Tout le monde livre son constat et propose une analyse de fond.

Saddier, Président du Crédit Coopératif, Président de l’Avise, ancien conseiller de Hamon ministre de l’ESS (Economie Sociale et Solidaire), responsable de mutuelle, un chantre de l’ESS quoi, s’indigne : pratiques odieuses, témoignant du ressort profond des EHPAD, à savoir la financiarisation, en l’occurrence la Bourse. Saddier, spécialiste du care et des personnes fragiles est révolté en découvrant que l’eau chaude est chaude.
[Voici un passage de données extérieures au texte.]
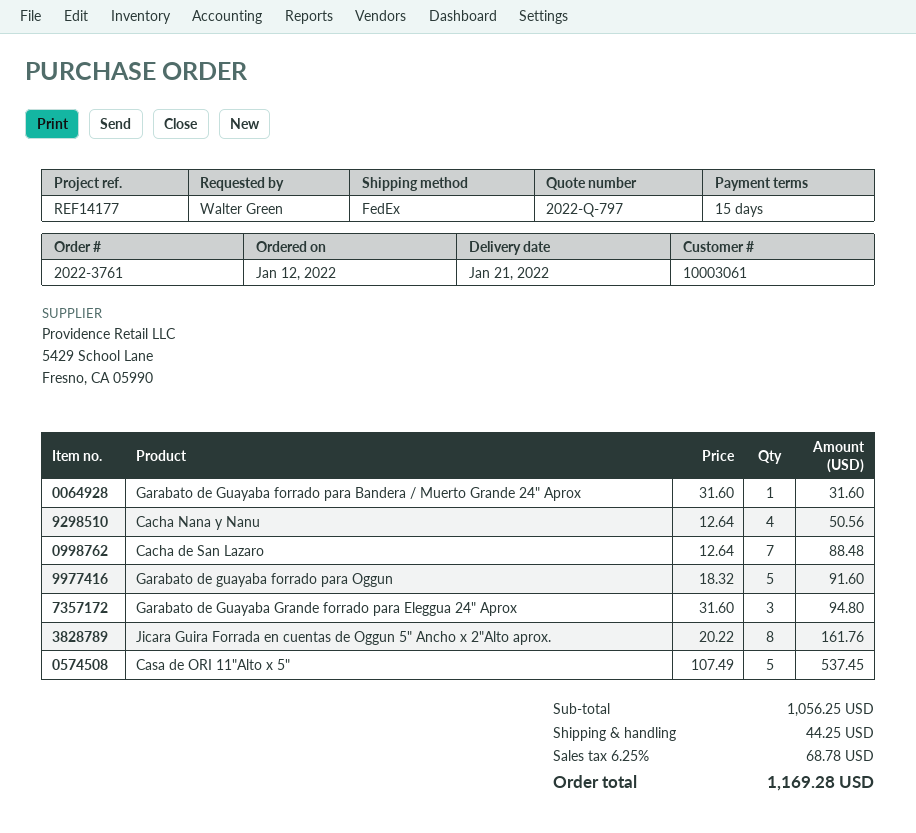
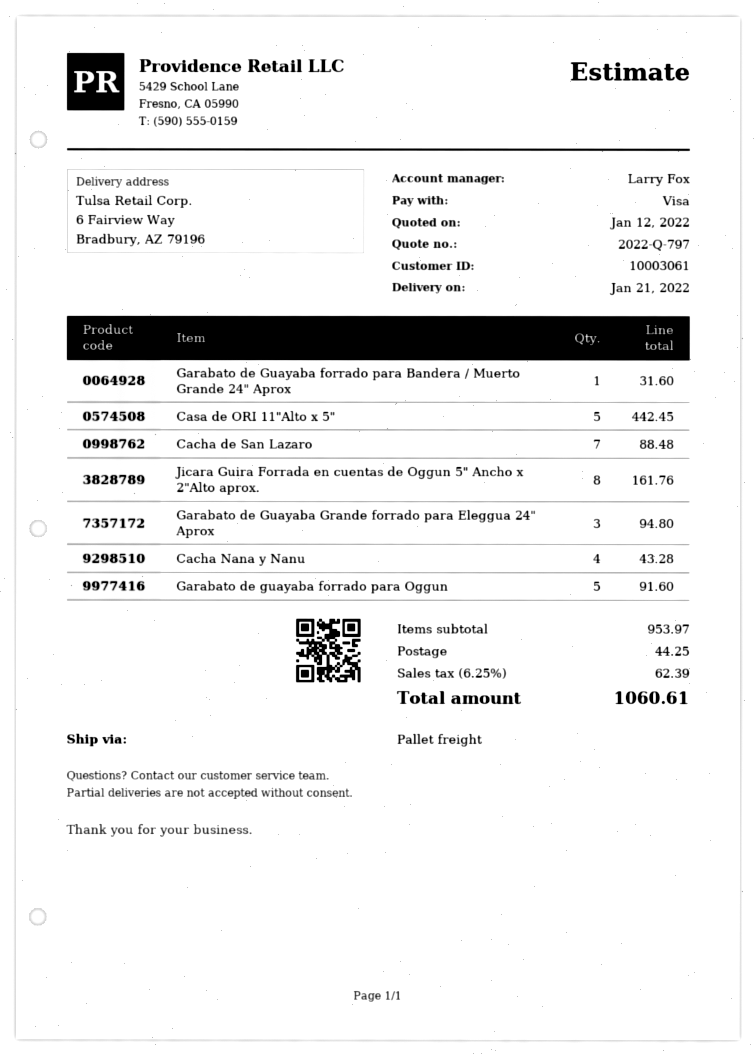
shipping method: FedEx -> pallet freight
Cacha Nana y Nanu: 4 for 50.56 -> 4 for 43.28
Casa de ORI 11"Alto x 5": 5 for 537.45 -> 5 for 442.45
subtotal: 1056.25 -> 953.97
tax: 6.25% = 68.78 -> 6.25% = 62.39
total: 1169.28 -> 1060.61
Est révolté par la Bourse qui tue les EHPAD. Ne dit quand même pas un mot d’un des pionniers de la finance solidaire détenant 4% d’Orpéa. Mais nous y reviendrons. Saddier est tellement ému que le couperet tombe, implacable : ce scandale est la preuve qu’il faut réformer le label ISR (Investissement Socialement Responsable)…
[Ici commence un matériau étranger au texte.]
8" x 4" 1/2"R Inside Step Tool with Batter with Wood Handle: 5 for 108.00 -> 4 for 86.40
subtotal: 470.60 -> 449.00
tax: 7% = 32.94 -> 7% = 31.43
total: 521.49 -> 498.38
A mon tour d’être ému devant une telle radicalité. Heureusement qu’on peut compter sur de tels visionnaires pour transformer nos économies vers l’Economie de Demain. Ca crève en EHPAD, le cul des petits vieux n’est pas torché le 20 du mois, le bout de pain a rétréci jusqu’aux miettes pour serrer les coûts afin d’assurer la rentabilité indécente rendue possible par l’argent public (une grosse partie des revenus des EHPAD est assurée par la Sécu et les départements). Mais Saddier propose de réformer le label ISR pour arranger les choses. Pauvre Saddier. Il a dû oublier que ses propres équipes, devant le scandale de la financiarisation de la santé et du médico-social, fourmillaient d’idées pour soutenir les acteurs ESS à but non lucratif. Il a préféré, en égrenant son espèce de chapelet qu’il aimait avoir en réunion pour se donner une cool attitude (ce qui devait l’empêcher d’écouter ce qu’on lui disait) suivre la stratégie de sa DG de l’époque, qui entre deux coups de sulfateuse bien au chaud dans son carré HermESS, lançait : « à quoi ca sert, vous ne ferez jamais mieux que Korian ». Visionnaires, je vous dis.
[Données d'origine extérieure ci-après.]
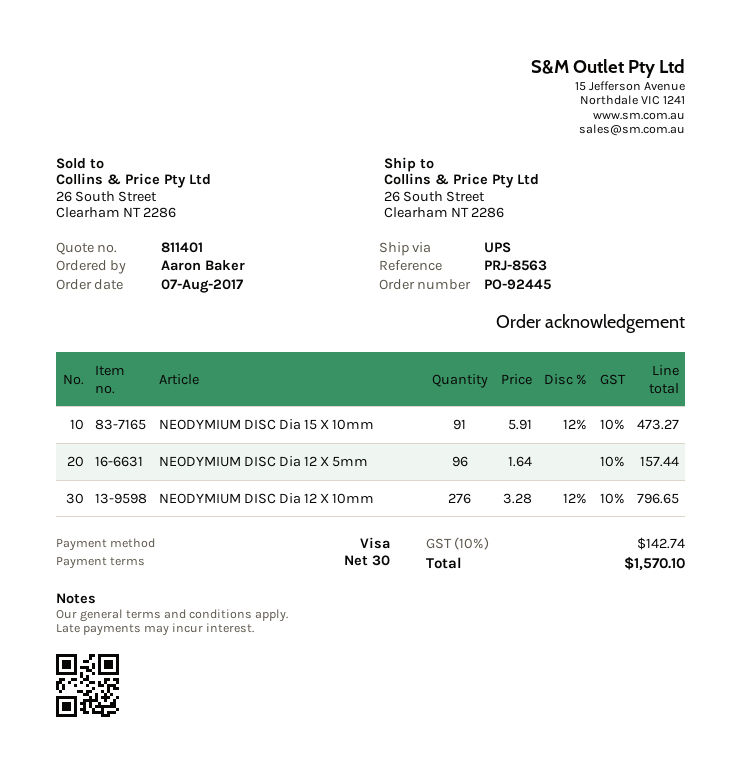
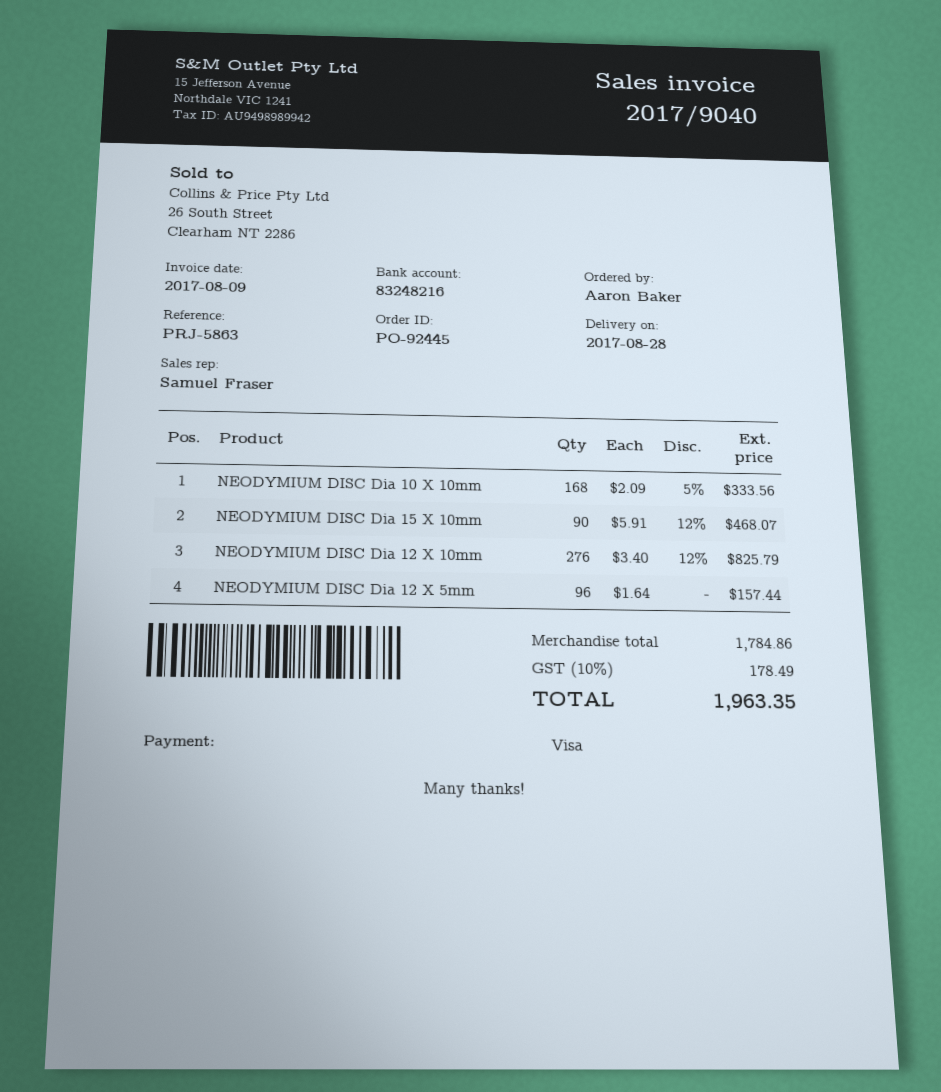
reference: PRJ-8563 -> PRJ-5863
NEODYMIUM DISC Dia 15 X 10mm: 91 x 5.91 - 12% = 473.27 -> 90 x 5.91 - 12% = 468.07
NEODYMIUM DISC Dia 12 X 10mm: 276 x 3.28 - 12% = 796.65 -> 276 x 3.40 - 12% = 825.79
NEODYMIUM DISC Dia 10 X 10mm: none -> 168 x 2.09 - 5% = 333.56
tax: 10% = 142.74 -> 10% = 178.49
total: 1570.10 -> 1963.35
Heureusement, quand on ne peut pas compter sur les pontes de l’ESS, on peut avec confiance se tourner vers les acteurs de la finance solidaire. Quand Saddier veut réformer le label ISR, Zaouati, toujours bon pour lancer de grands poncifs plein de bons sentiments, à la tête de Mirova, l’un des plus gros collecteurs d’épargne salariale solidaire en France, tire enfin les leçons de ce scandale dont il n’était pas au courant. Car il n’est jamais facile d’avoir du courage, du vrai courage, pour investir avec sincérité dans l’impact, quand on peut se voiler la face pour sécuriser une partie du rendement à délivrer. Le care est un vrai business, hyper rentable et pérenne : un EHPAD, vu qu’il en manque beaucoup dans notre société qui fait mourir ses seniors en établissements spécialisés, c’est très cash flow predictable : taux de remplissage au taquet, revenus stables (merci la puissance publique), hébergement vendu aux familles avec plein d’options pour compléter le prix fort. Le prix à payer pour se rassurer face à la mort sans s’en occuper. Sauf qu’il n’y a pas d’options, quand on refuse à ses propres soignants des moyens. Zaouati tire donc, lui, enfin, les leçons de ce scandale : non pas donner des moyens, non pas repenser le modèle de santé. Non, il franchit une marche haute : transformer Orpéa en société à mission. Car les parties prenantes seront bien évidemment les garde-fous devant la cupidité des actionnaires… Et ne surtout pas vendre ses actions Orpéa. Car c’est un actionnaire responsable. Tellement responsable et professionnel qu’il a fait de sacrées due diligences avant d’investir. Peut-être s’est-il en fait contenté de vérifier que des fonds éthiques et sociaux, fonds de pension canadien CPPIB ou BlackRock en tête, étaient intéressés par l’entreprise. Champion.

Pour les chantres de la solidarité il n’existe pas de problème structurel qui ne trouve sa solution dans un label plus responsable. Quand vous mettrez vos parents en EHPAD ou vos enfants dans une crèche cotés en bourse, pensez à vérifier qu’ils adhèrent bien à toutes les chartes éthiques et équitables.